Não tenho certeza se beijei o asfalto ou cabeceei a guia no meu último passeio de bicicleta, o que sei é que há vários anjos e arcanjos transitando pelas ruas e avenidas desta cidade. Vejam: estava estatelado na ciclovia e zonzo com a testa sangrando, o dedo aparentemente quebrado, o cotovelo esfolado e a bicicleta jogada na pista contrária. Do nada, me aparece uma moça que me ajuda a levantar, atravessar a avenida e ir respirar na calçada oposta. Perguntou meu nome, eu perguntei o dela e se era ela enfermeira. Era não. Pelo tamanho do galo que crescia em minha cabeça ela manteve-me calmo sequestrando prá ela meu pânico. Traumatismo craniano, acidente vascular induzido, perda da memória, paralisia facial, aposentadoria precoce, tudo isso passou por minha sangrada e irresponsável cabeça sem capacete. E sem miolo.

– Vou chamar um uber pra você… disse a moça-anjo, o Samu é demorado…

-Você fica com a bike? Consegui soletrar enquanto ela anotava seu número de telefone em meu celular. ‘Muito obrigado, moça…’, esbocei…

Não dava pra esperar uber, taxi. Dei com a mão pro primeiro carro que passou. Parou na hora.

– Meu irmão, eu caí da bike tem como me… Meu galo cantava alto e convencia pelo tom. O arcanjo motorizado chamava-se Marcos, tinha um bar e vinha da feira. Acelerou, ultrapassou perigosamente, furou farol vermelho e disse para que eu ficasse tranquilo que tudo ia dar certo. Me deixou à porta do PS.

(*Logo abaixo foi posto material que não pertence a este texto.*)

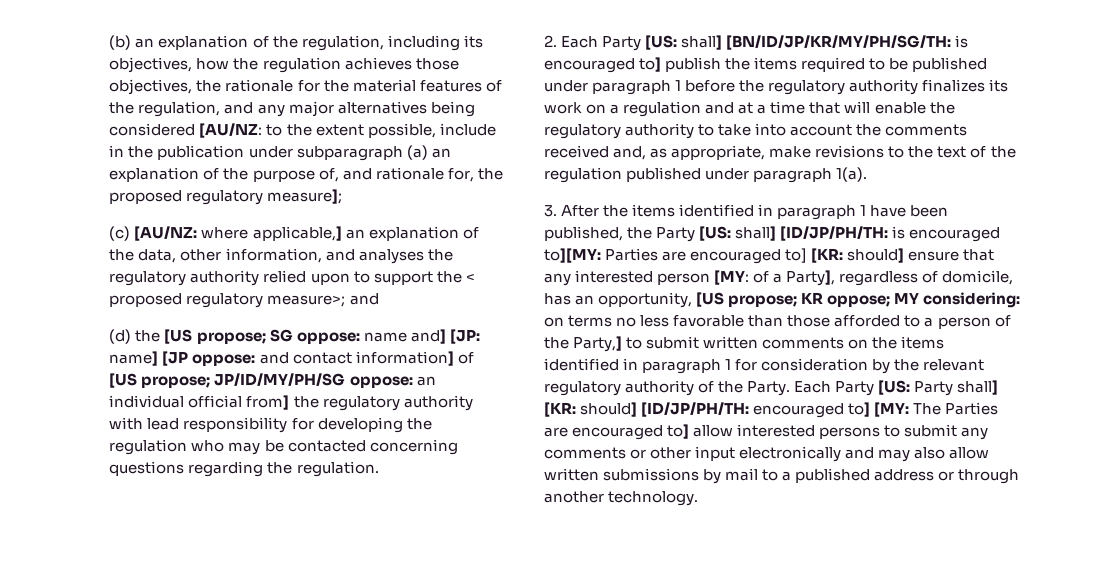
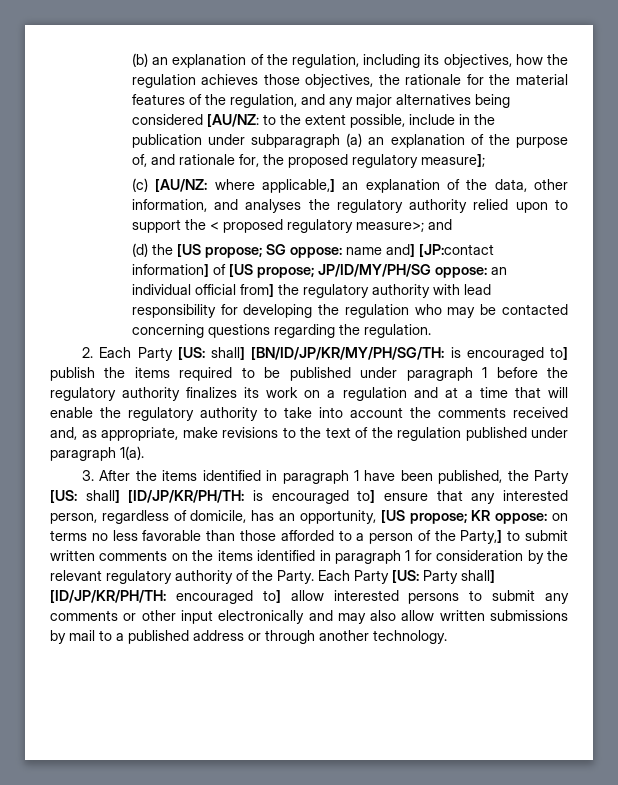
- (d) the [US propose; SG oppose: name and] [JP: name] [JP oppose: and contact information] of [US propose; JP/ID/MY/PH/SG oppose: an individual official from] the regulatory authority with lead responsibility for developing the regulation who may be contacted concerning questions regarding the regulation.
+ (d) the [US propose; SG oppose: name and] [JP:contact information] of [US propose; JP/ID/MY/PH/SG oppose: an individual official from] the regulatory authority with lead responsibility for developing the regulation who may be contacted concerning questions regarding the regulation.
- 3. After the items identified in paragraph 1 have been published, the Party [US: shall] [ID/JP/PH/TH: is encouraged to][MY: Parties are encouraged to] [KR: should] ensure that any interested person [MY: of a Party], regardless of domicile, has an opportunity, [US propose; KR oppose; MY considering: on terms no less favorable than those afforded to a person of the Party,] to submit written comments on the items identified in paragraph 1 for consideration by the relevant regulatory authority of the Party.
+ 3. After the items identified in paragraph 1 have been published, the Party [US: shall] [ID/JP/KR/PH/TH: is encouraged to] ensure that any interested person, regardless of domicile, has an opportunity, [US propose; KR oppose: on terms no less favorable than those afforded to a person of the Party,] to submit written comments on the items identified in paragraph 1 for consideration by the relevant regulatory authority of the Party.
- Each Party [US: Party shall] [KR: should] [ID/JP/PH/TH: encouraged to] [MY: The Parties are encouraged to] allow interested persons to submit any comments or other input electronically and may also allow written submissions by mail to a published address or through another technology.
+ Each Party [US: Party shall] [ID/JP/KR/PH/TH: encouraged to] allow interested persons to submit any comments or other input electronically and may also allow written submissions by mail to a published address or through another technology.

A humildade fala alto quando estamos em uma maca olhando para o teto branco esperando o resultado da tomografia. Sequelas, paralisia, efeitos colaterais reduziram meus sentimentos a pó, mas um outro, inexplicável surfou sobre as ondas dessa mente confusa, desmiolada e sem capacete – e prevaleceu até a chegada do analgésico: gratidão profunda à moça-anjo e ao arcanjo motorizado. E nem era mais natal.